● **Listed entries**:
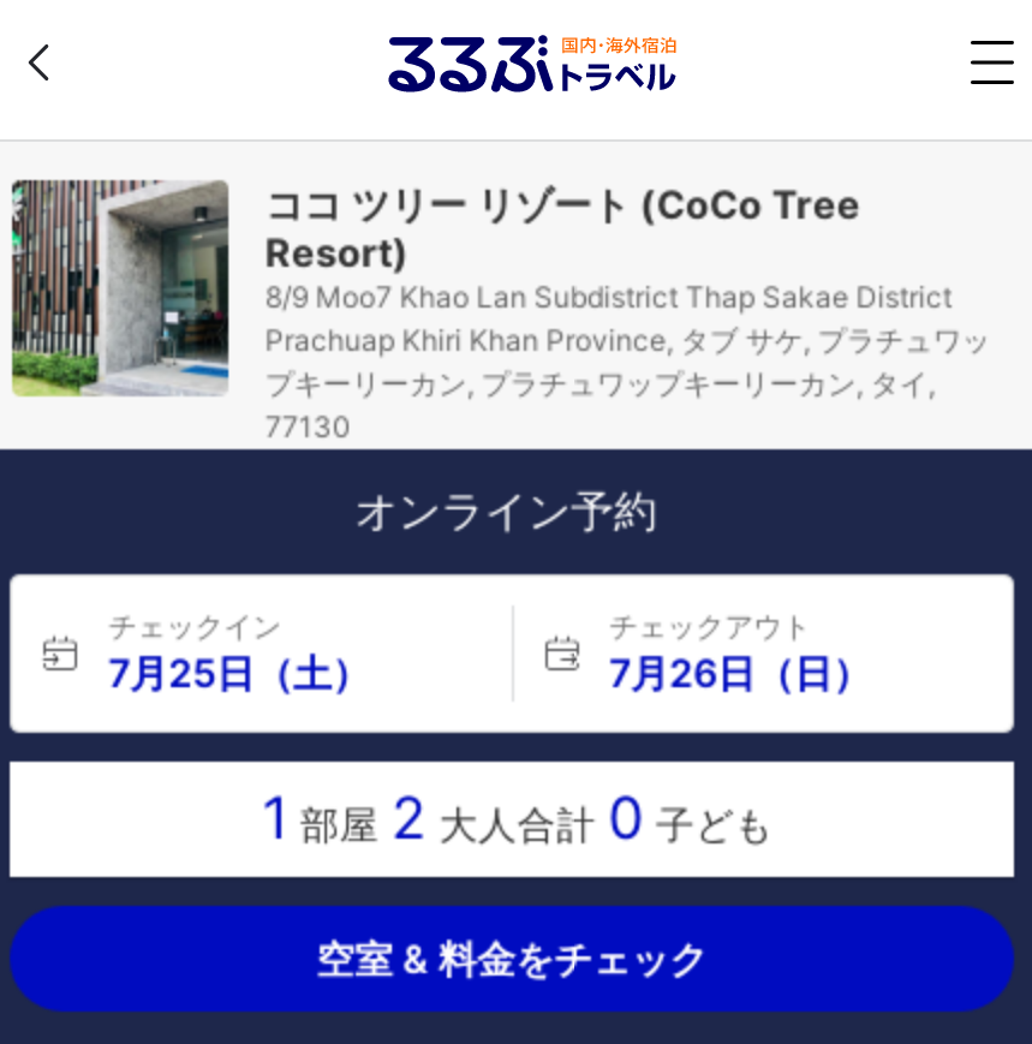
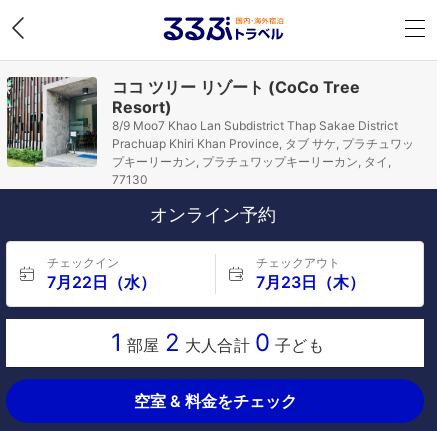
[108,649,370,697] 7月25日（土） -> [47,272,156,292] 7月22日（水）
[609,649,871,697] 7月26日（日） -> [256,272,364,292] 7月23日（木）

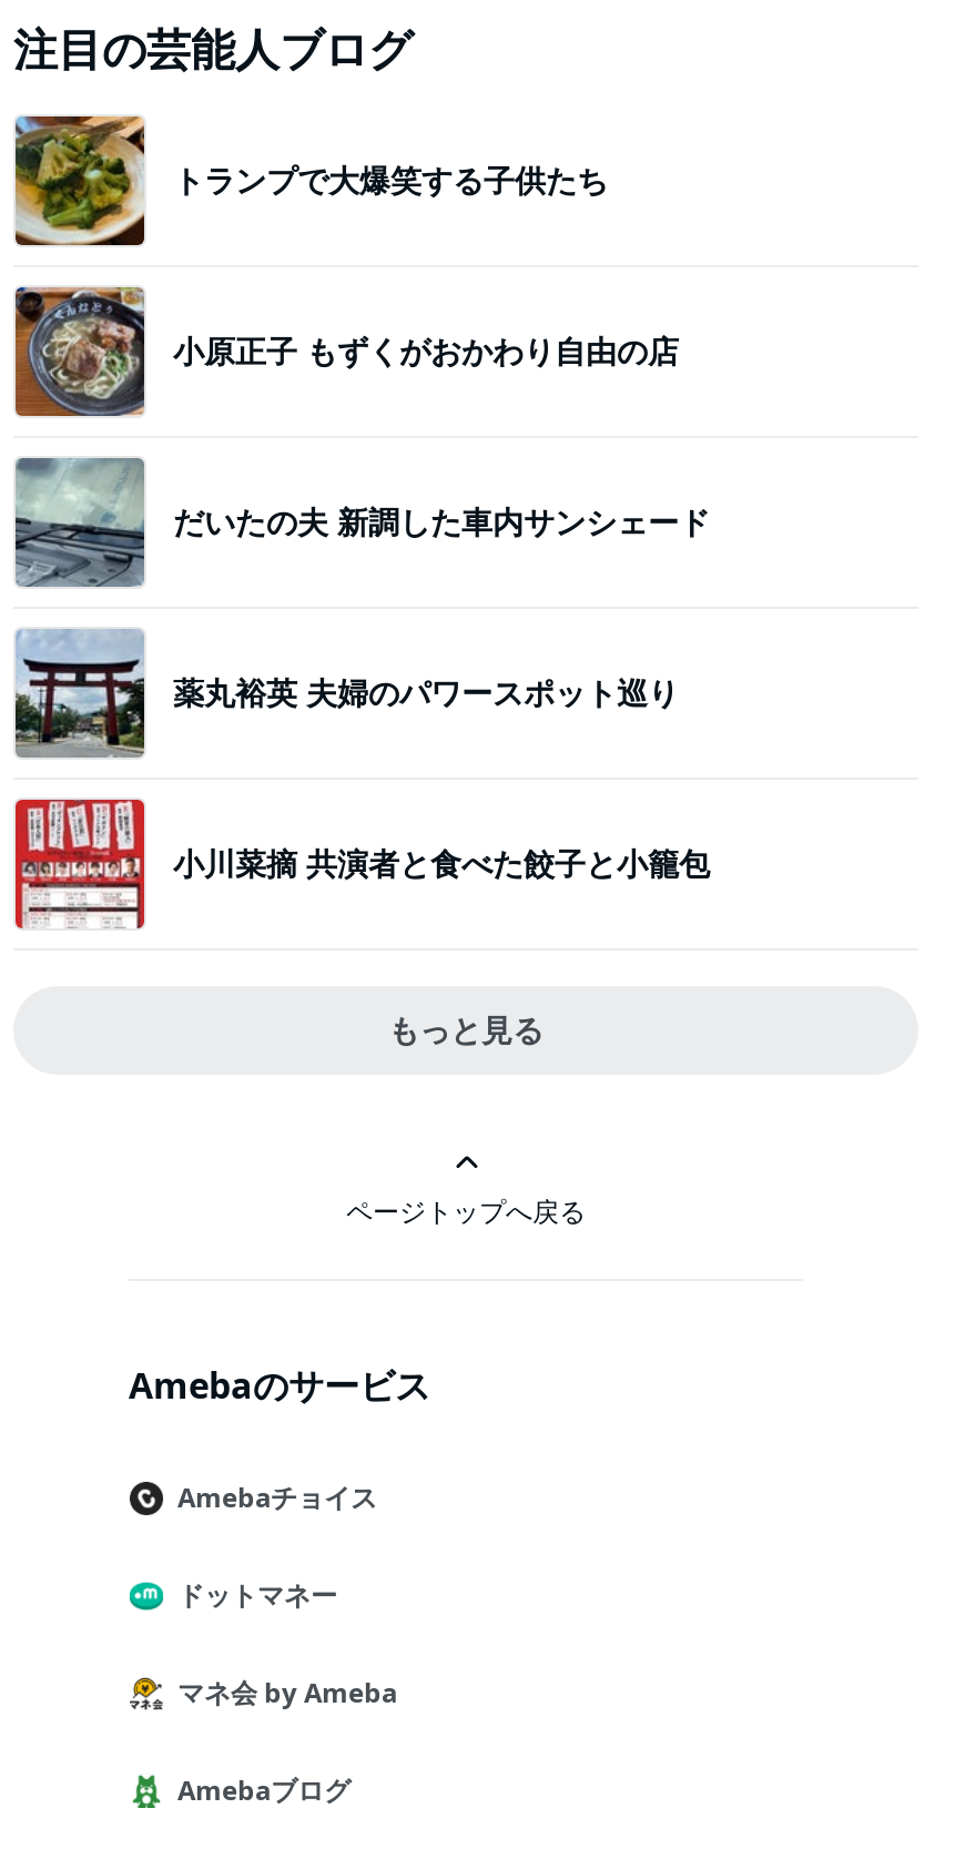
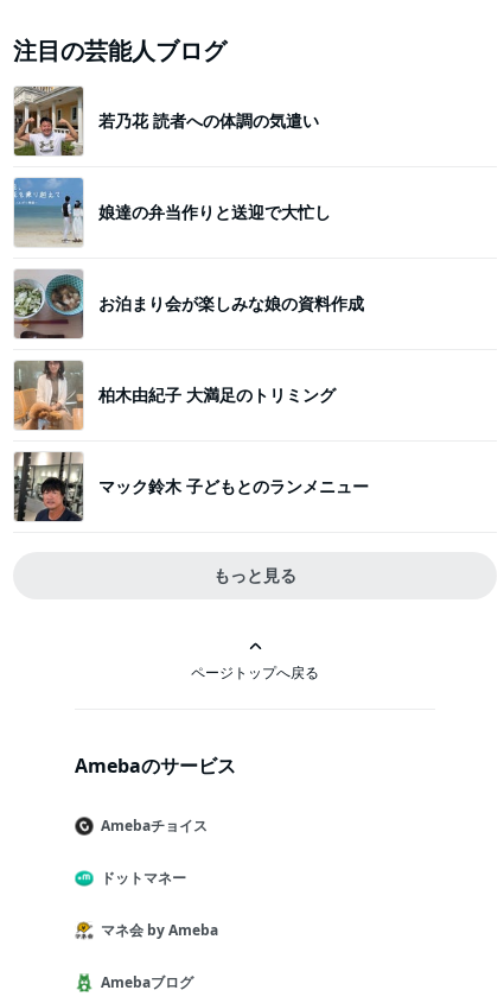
[13,114,608,247] [image] | トランプで大爆笑する子供たち -> [13,85,319,157] [image] | 若乃花 読者への体調の気遣い
[13,285,679,418] [image] | 小原正子 もずくがおかわり自由の店 -> [13,177,331,247] [image] | 娘達の弁当作りと送迎で大忙し
[16,458,710,589] [image] | だいたの夫 新調した車内サンシェード -> [14,271,364,339] [image] | お泊まり会が楽しみな娘の資料作成
[13,629,679,760] [image] | 薬丸裕英 夫婦のパワースポット巡り -> [13,360,336,431] [image] | 柏木由紀子 大満足のトリミング
[13,797,710,928] [image] | 小川菜摘 共演者と食べた餃子と小籠包 -> [13,451,369,522] [image] | マック鈴木 子どもとのランメニュー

● **What you are asked to do**:
Please count the lines in the records that hold the string "image", and give the number alone.

● **Task result**:
5